- [WHAT THE EXERCISE ASKS]: Locate the line containing "delivery date: 2018-07-13 -> 2018-07-20" in the data below. Reproduce it and every following line up to the end, exactly as given.

(Modification records)

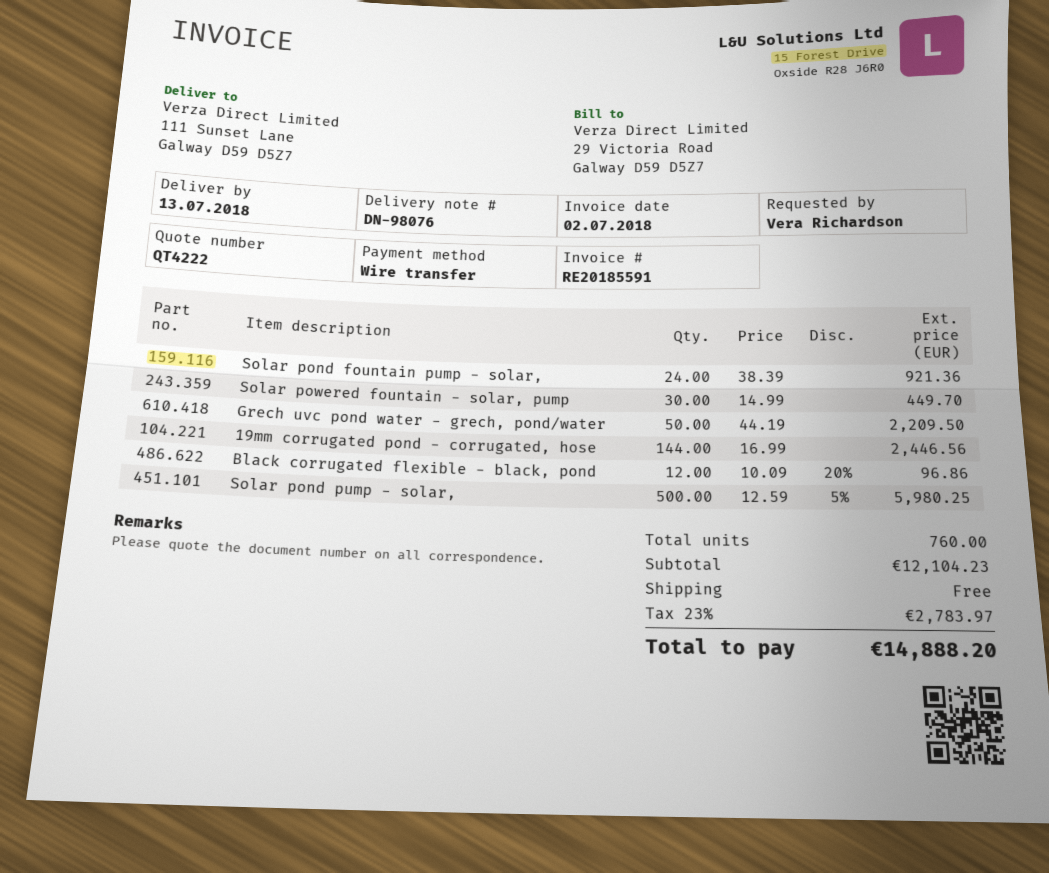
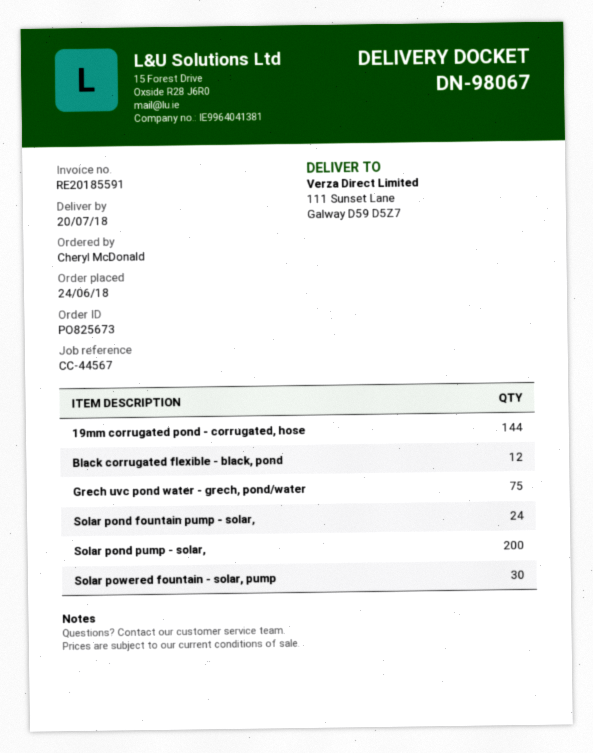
delivery note number: DN-98076 -> DN-98067
delivery date: 2018-07-13 -> 2018-07-20
ordered by: Vera Richardson -> Cheryl McDonald
Grech uvc pond water - grech, pond/water: 50 -> 75
Solar pond pump - solar,: 500 -> 200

- [ANSWER FOR THIS EXERCISE]:
delivery date: 2018-07-13 -> 2018-07-20
ordered by: Vera Richardson -> Cheryl McDonald
Grech uvc pond water - grech, pond/water: 50 -> 75
Solar pond pump - solar,: 500 -> 200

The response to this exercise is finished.